A week later, the lady from the rescue I was volunteering at announced, “I got two horses in from the SPCA for us to foster and adopt out!” My jaw dropped when I realized one of them was the gray. He was literally BROUGHT TO ME by fate or whatever. Of course I had to work with him and I claimed him as my project. 3 months later I had signed his adoption papers. The catch: he was a free adoption.
That horse...he would do anything for me. Trail riding? Check. Jumping? Check. Dressage? Check. Tool around bareback in a halter? Check. Gallop through fields? Yup. I never had a single doubt that he would keep me safe. He did have a history of abuse and was a completely different horse with anyone else on him: a nervous wreck. Me? He became an extension of me. I called him my unicorn.
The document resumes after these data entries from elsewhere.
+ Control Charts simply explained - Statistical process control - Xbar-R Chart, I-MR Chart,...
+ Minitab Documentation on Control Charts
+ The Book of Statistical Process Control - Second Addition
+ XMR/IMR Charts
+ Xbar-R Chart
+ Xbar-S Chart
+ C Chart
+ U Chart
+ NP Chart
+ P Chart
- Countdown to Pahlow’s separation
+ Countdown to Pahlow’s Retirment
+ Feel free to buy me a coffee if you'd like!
The lady that owned both this barn and the rescue lost all of her boarders within a couple of months: she scared them off. She was mentally unstable and an alcoholic. I gave my notice too, and she backed up on the adoption papers. She called the cops on us and Carlos and I sat there waiting for them: we had done nothing wrong. The cops sided with us but said because the horse had been free, they couldn’t help us and the case would have to go through small claims court.
I was terrified that the lady would starve him in the meantime and claim I had done that. Cloud was fit, muscular and with not a rib showing. So I let him go. Letting him go is what led me down the road that took me to Lily.
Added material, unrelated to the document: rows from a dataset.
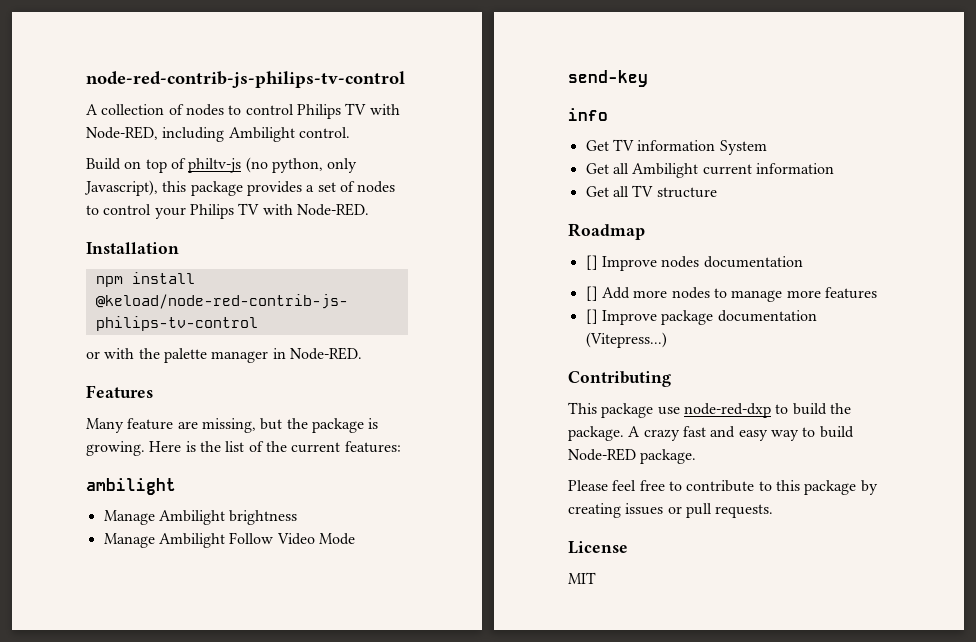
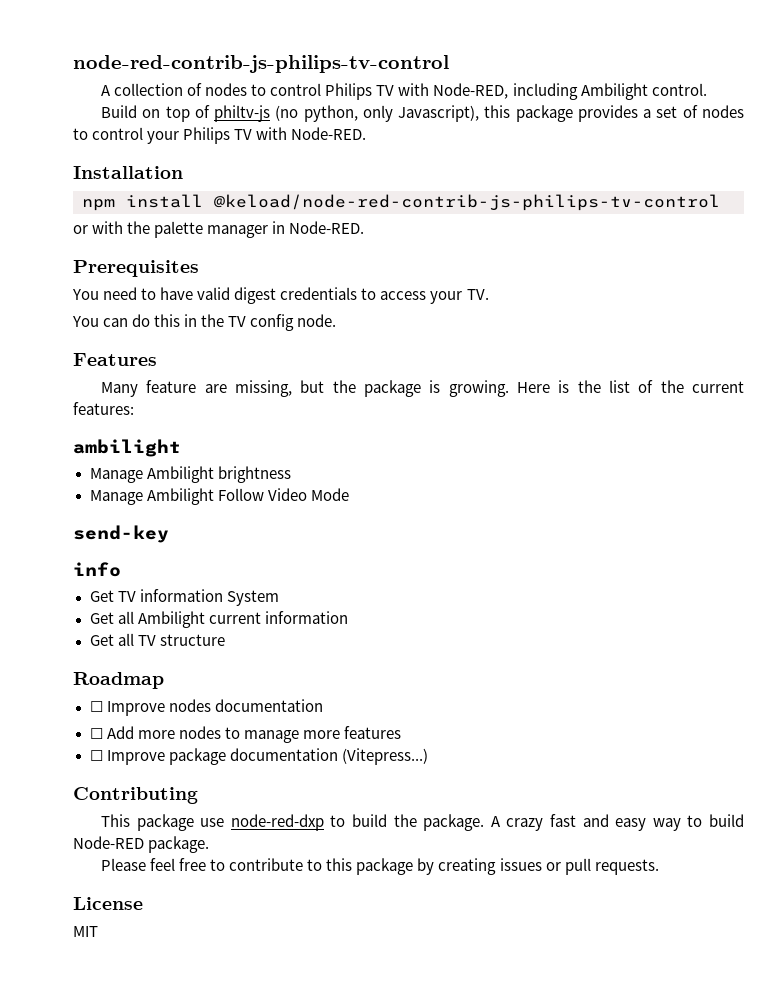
+ Prerequisites
+ You need to have valid digest credentials to access your TV.
+ You can do this in the TV config node.
- [] Improve nodes documentation
+ ☐ Improve nodes documentation
- [] Add more nodes to manage more features
+ ☐ Add more nodes to manage more features
- [] Improve package documentation (Vitepress...)
+ ☐ Improve package documentation (Vitepress...)

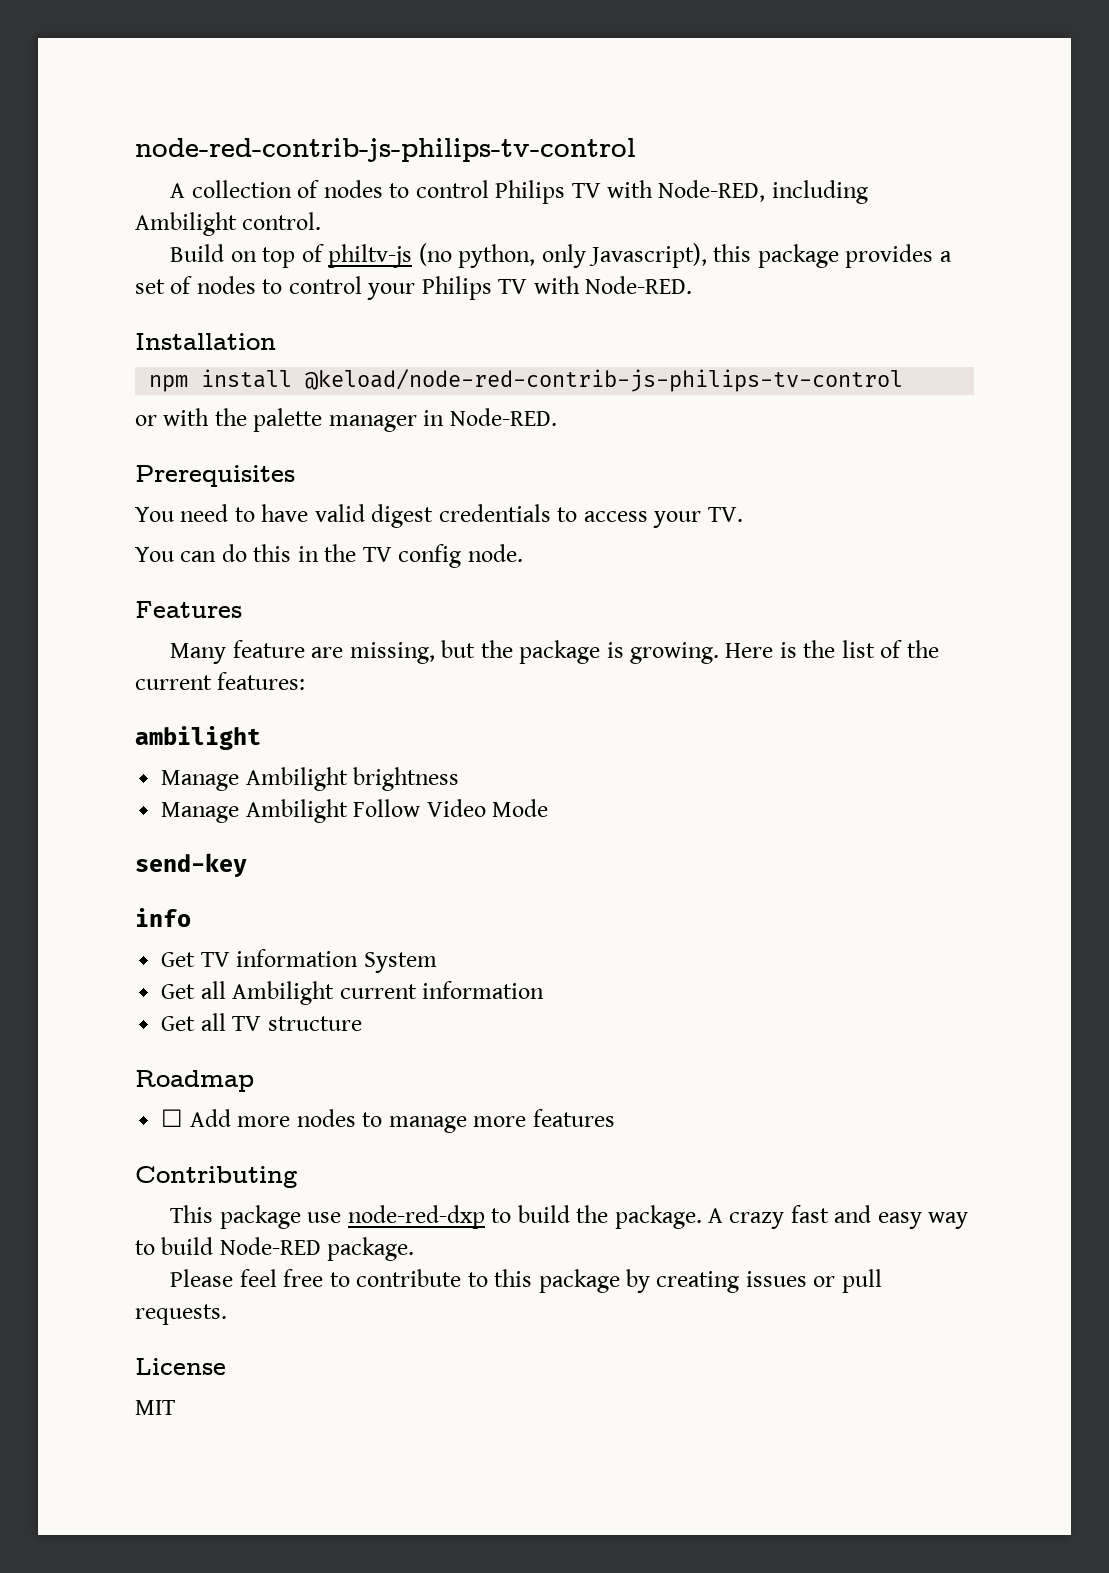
- ☐ Improve nodes documentation
- ☐ Improve package documentation (Vitepress...)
A good friend of mine, the last boarde at that barn, kept an eye on him. He waited for me for months.
He was eventually adopted by a little girl that adored the daylights out of him. I got to see pictures of him...he was happy, covered in painted handprints with his eyes bright and ears pricked. He was jumping for his little one. I was thrilled to hear he had had a happy ending. I asked for a gaited horse with his qualities. I found her in Gracie.
Lily I prefer to discuss via email.
SQ emphysema? Yes. It’s common with penetrating wounds, and can be quite dangerous: it can be a sign of damage to the trachea, causing a leak, which requires emergency surgery. We see it a lot this time of year, when people take their dogs to the park and they get attacked by other dogs. We recently had one die post-op from a lacerated trachea. Couldn’t save him. ☹️ I’ll go back and read that post; I missed that one!
I've been so out of the loop from blogging for so long I had no idea about Lily. That's sad. I'm curious about what happened but I understand you not wanting to discuss it here. I'm very glad you have Gracie.
The picnic sounds like so much fun!!!
I do the worst case scenario thinking too. It's weird because I only do it when I'm riding consistently. If it's been a while I'm so excited I don't even think about it, no hesitation, no fear. If I'm riding consistently and the excitement has worn off I start thinking of all the bad things that could happen. Isn't that weird?
Saiph, I'll try to reach out to you via email. I had no idea about Cloud, and I thought I paid attention to your blog. Did I miss something or did you never talk about him? I know you posted about Lily resting her head against your belly, your thighs, a sign of complete trust. Mag is just starting to do that. Lily finds peace in your company, even though she cannot give it back to you. You know, Mark Rashid said, "In many cases with middle aged women dealing with fear, I encourage them to get physically fit, because balance and strength will help in those scary situations." Hrm. You seem to be, no, ARE, the fittest of us all, so ...hrm. Not that I disagree, but...
Achieve, I agree it's odd that you have less anxiety after not riding a while, I think it means you truly love riding Chrome, because you don't feel worry until later. Leave his mane!